(Itemized modification records)
◇ ◇ ◇ ◇ ◇ ◇ ◇

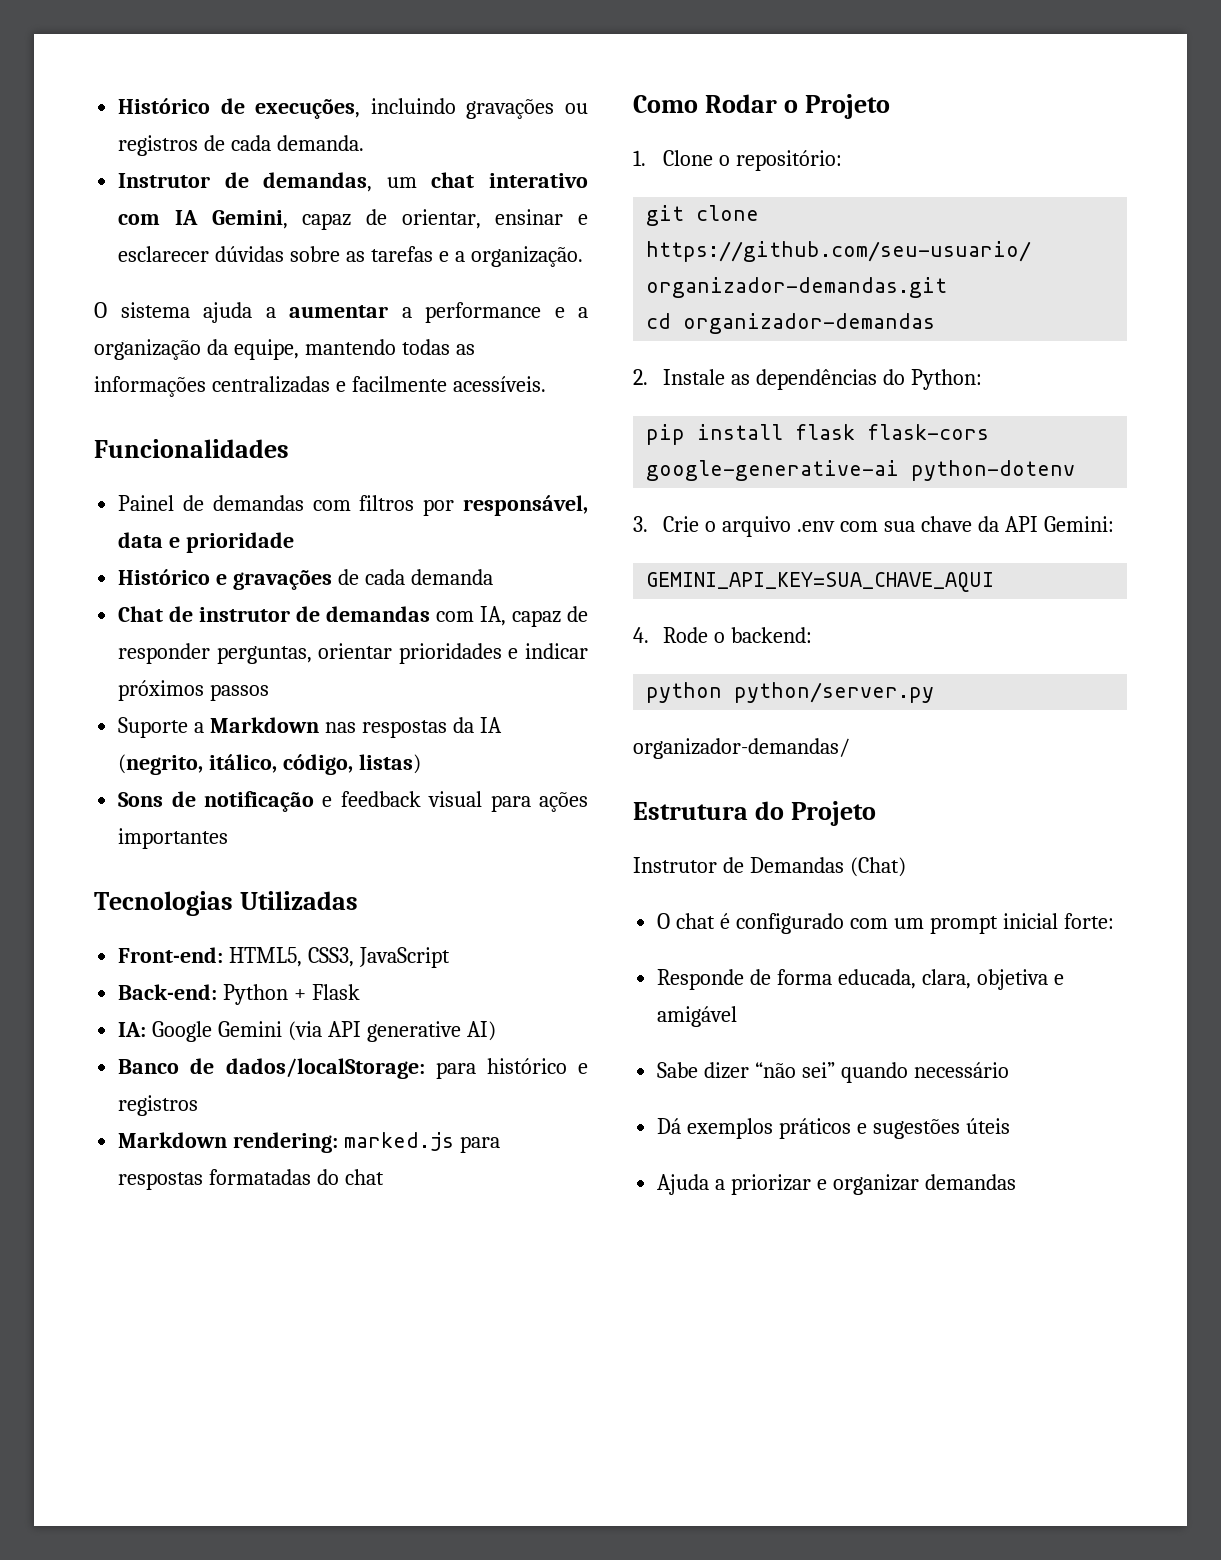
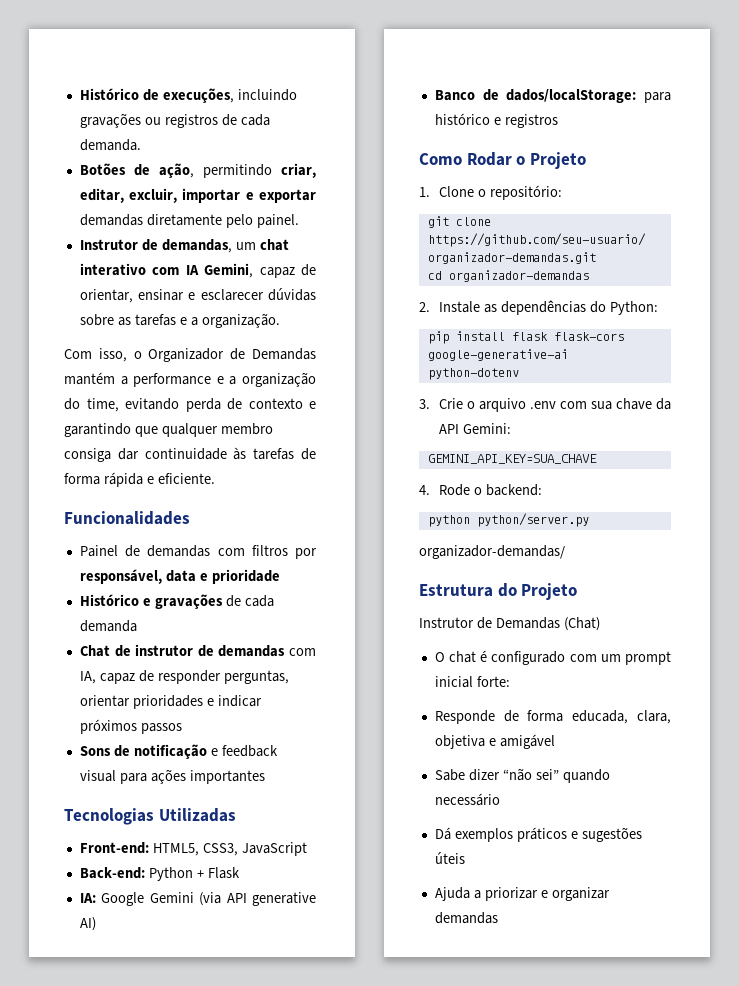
+ Botões de ação, permitindo criar, editar, excluir, importar e exportar demandas diretamente pelo painel.
- O sistema ajuda a aumentar a performance e a organização da equipe, mantendo todas as informações centralizadas e facilmente acessíveis.
+ Com isso, o Organizador de Demandas mantém a performance e a organização do time, evitando perda de contexto e garantindo que qualquer membro consiga dar continuidade às tarefas de forma rápida e eficiente.
- Suporte a Markdown nas respostas da IA (negrito, itálico, código, listas)
- Markdown rendering: marked.js para respostas formatadas do chat
- GEMINI_API_KEY=SUA_CHAVE_AQUI
+ GEMINI_API_KEY=SUA_CHAVE

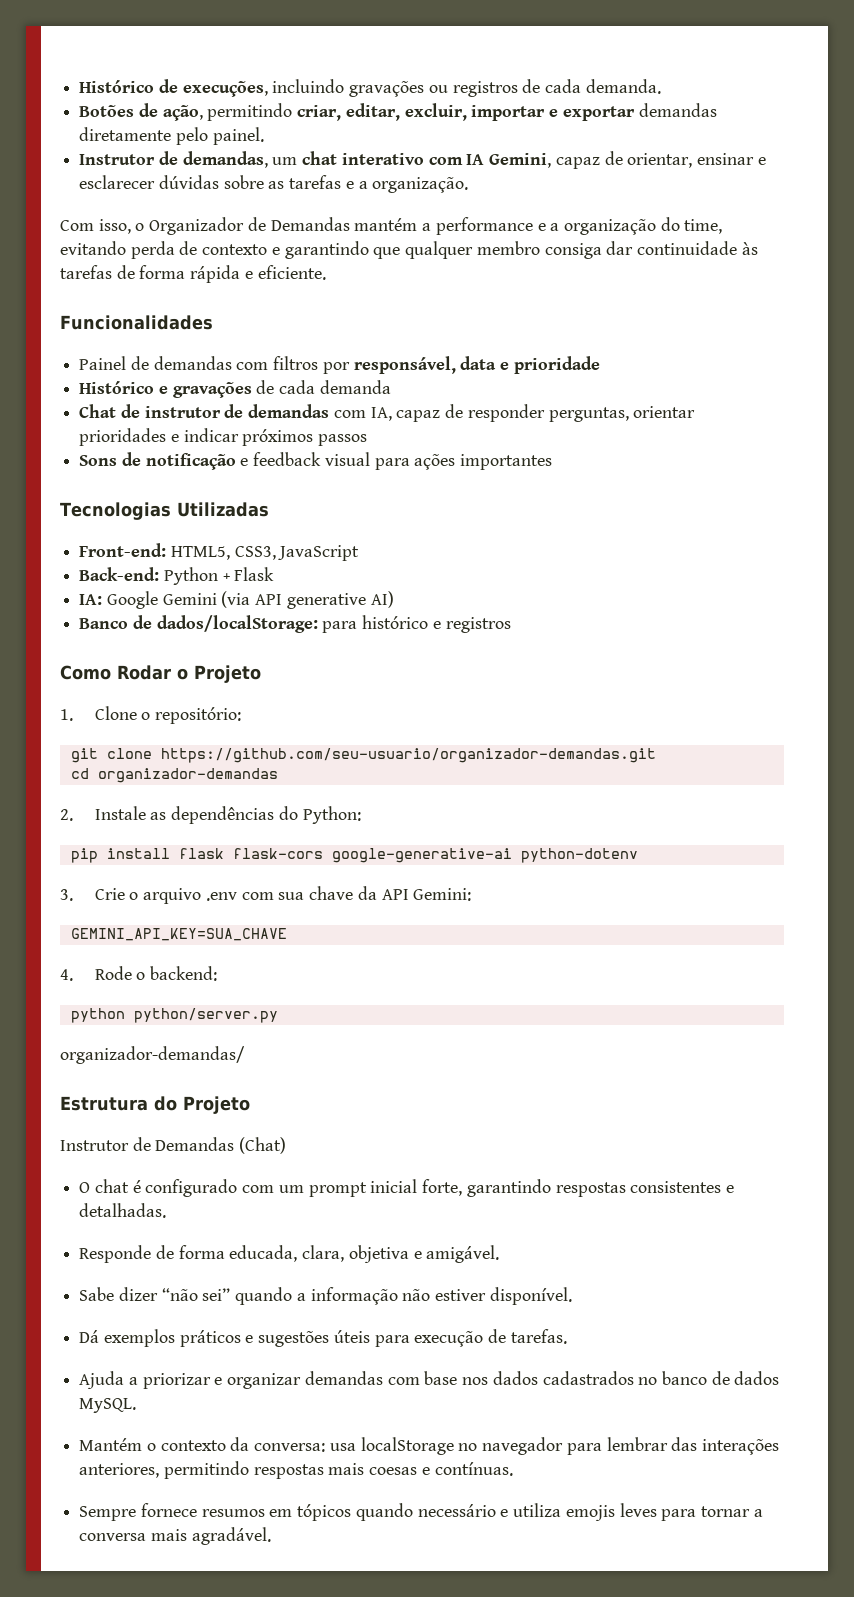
- O chat é configurado com um prompt inicial forte:
+ O chat é configurado com um prompt inicial forte, garantindo respostas consistentes e detalhadas.
- Responde de forma educada, clara, objetiva e amigável
+ Responde de forma educada, clara, objetiva e amigável.
- Sabe dizer “não sei” quando necessário
+ Sabe dizer “não sei” quando a informação não estiver disponível.
- Dá exemplos práticos e sugestões úteis
+ Dá exemplos práticos e sugestões úteis para execução de tarefas.
- Ajuda a priorizar e organizar demandas
+ Ajuda a priorizar e organizar demandas com base nos dados cadastrados no banco de dados MySQL.
+ Mantém o contexto da conversa: usa localStorage no navegador para lembrar das interações anteriores, permitindo respostas mais coesas e contínuas.
+ Sempre fornece resumos em tópicos quando necessário e utiliza emojis leves para tornar a conversa mais agradável.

◇ ◇ ◇ ◇ ◇ ◇ ◇

WHAT THE TASK ASKS: Please reproduce the entries above line by line, exactly, leaving out each image.

WRITTEN RESPONSE:
+ Botões de ação, permitindo criar, editar, excluir, importar e exportar demandas diretamente pelo painel.
- O sistema ajuda a aumentar a performance e a organização da equipe, mantendo todas as informações centralizadas e facilmente acessíveis.
+ Com isso, o Organizador de Demandas mantém a performance e a organização do time, evitando perda de contexto e garantindo que qualquer membro consiga dar continuidade às tarefas de forma rápida e eficiente.
- Suporte a Markdown nas respostas da IA (negrito, itálico, código, listas)
- Markdown rendering: marked.js para respostas formatadas do chat
- GEMINI_API_KEY=SUA_CHAVE_AQUI
+ GEMINI_API_KEY=SUA_CHAVE

- O chat é configurado com um prompt inicial forte:
+ O chat é configurado com um prompt inicial forte, garantindo respostas consistentes e detalhadas.
- Responde de forma educada, clara, objetiva e amigável
+ Responde de forma educada, clara, objetiva e amigável.
- Sabe dizer “não sei” quando necessário
+ Sabe dizer “não sei” quando a informação não estiver disponível.
- Dá exemplos práticos e sugestões úteis
+ Dá exemplos práticos e sugestões úteis para execução de tarefas.
- Ajuda a priorizar e organizar demandas
+ Ajuda a priorizar e organizar demandas com base nos dados cadastrados no banco de dados MySQL.
+ Mantém o contexto da conversa: usa localStorage no navegador para lembrar das interações anteriores, permitindo respostas mais coesas e contínuas.
+ Sempre fornece resumos em tópicos quando necessário e utiliza emojis leves para tornar a conversa mais agradável.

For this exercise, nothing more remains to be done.